Over at Christianity Today Art Lindsley has a good piece on how C.S. Lewis’s support for true progress led him to oppose Progressivism:
Some of Lewis’s most pointed criticisms of “progress” came when he wrote on economics and politics, even though he did not often comment on these topics. When he was invited by the Observer in the late 1950’s to write an article on whether progress was even possible, he titled his contribution “Willing Slaves of the Welfare State.”
In this essay Lewis makes it clear he is for progress, in the sense of “increasing the goodness and happiness of individual lives.” But he expresses deep concern about the tendencies in the United Kingdom during World Wars I and II to give up liberty for security.
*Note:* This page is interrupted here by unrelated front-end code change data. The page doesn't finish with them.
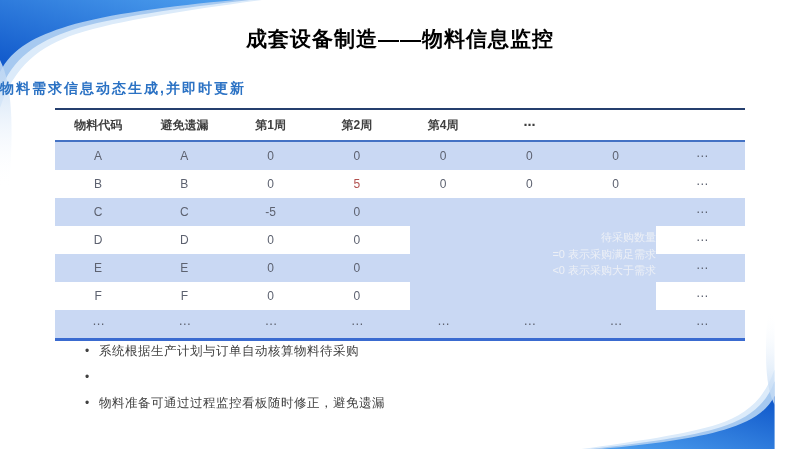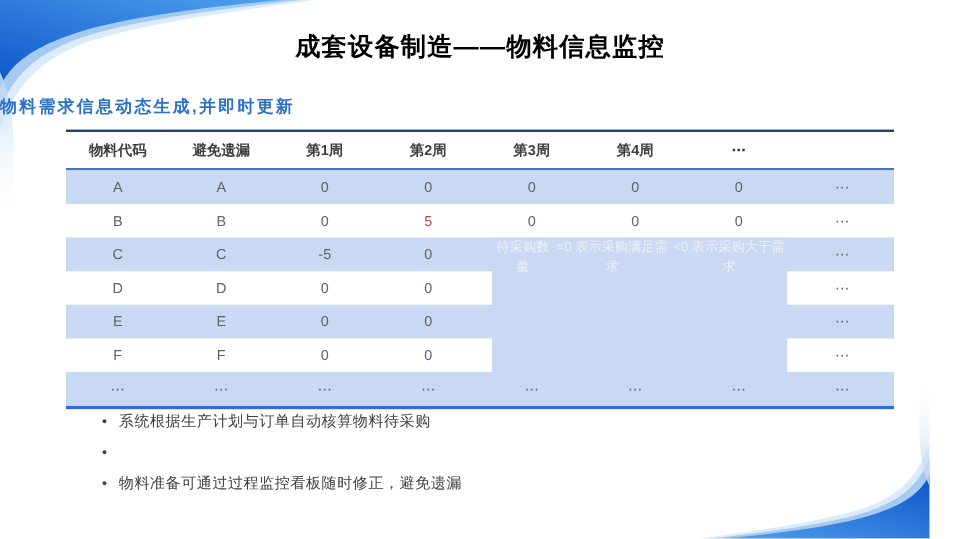--- a/index.html
+++ b/index.html
@@ -29,22 +29,22 @@
     align-items:center; border-bottom:2px solid #4472c4;
   }
   .header-cell { text-align:center; font-size:12px; font-weight:bold; color:#3f3f3f; }
   .trow { display:grid; grid-template-columns:repeat(8,1fr); height:28px; align-items:center; }
   .trow.blue { background:#c9d8f3; }
   .tcell { text-align:center; font-size:12px; color:#5d6270; }
   .tcell.red { color:#b2504e; }
 
   .note-overlay {
     position:absolute; left:355px; top:88px; width:246px; height:112px;
-    background:#c9d8f3; display:flex; flex-direction:row; justify-content:center;
-    text-align:center; color:#edf0f6; font-size:11px; line-height:16.5px;
+    background:#c9d8f3; display:flex; flex-direction:column; justify-content:center;
+    text-align:right; color:#edf0f6; font-size:11px; line-height:16.5px;
   }
 
   .bullets { position:absolute; left:85px; top:343px; width:640px; }
   .bullet-item { display:flex; align-items:flex-start; height:26px; color:#404040; font-size:12.5px; }
   .bullet-dot { width:14px; color:#404040; font-size:12px; line-height:17px; }
   .bullet-text { line-height:17px; letter-spacing:0.5px; }
 </style>
 </head>
 <body>
 
@@ -76,21 +76,20 @@
 
   <div class="title">成套设备制造——物料信息监控</div>
   <div class="subtitle">物料需求信息动态生成,并即时更新</div>
 
   <div class="table-wrap">
     <div class="thead">
         <div class="header-cell">物料代码</div>
         <div class="header-cell">避免遗漏</div>
         <div class="header-cell">第1周</div>
         <div class="header-cell">第2周</div>
-        <div class="header-cell">第3周</div>
         <div class="header-cell">第4周</div>
         <div class="header-cell">⋯</div>
       </div>
     <div id="tbody">
         <div class="trow blue">
           <div class="tcell">A</div>
           <div class="tcell">A</div>
           <div class="tcell">0</div>
           <div class="tcell">0</div>
           <div class="tcell">0</div>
He says Britons had grown, “though apparently grudgingly, accustomed to our chains.” He warns that once government encroaches on our freedom, every concession makes it more difficult for us to “retrace our steps.” Perhaps the most striking moment in this essay is the one on the nature of the happiness that he would like to see. Lewis says: “I believe a man is happier, and happy in a richer way, if he has ‘the freeborn mind.’ But I doubt whether he can have this without economic independence, which the new society is abolishing. For independence allows an education not controlled by Government; and in adult life it is the man who needs and asks nothing of Government who can criticize its acts and snap his fingers at its ideology. Read Montaigne; that’s the voice of a man with his legs under his own table, eating the mutton and turnips raised on his own land. Who will talk like that when the State is everyone’s schoolmaster and employer?”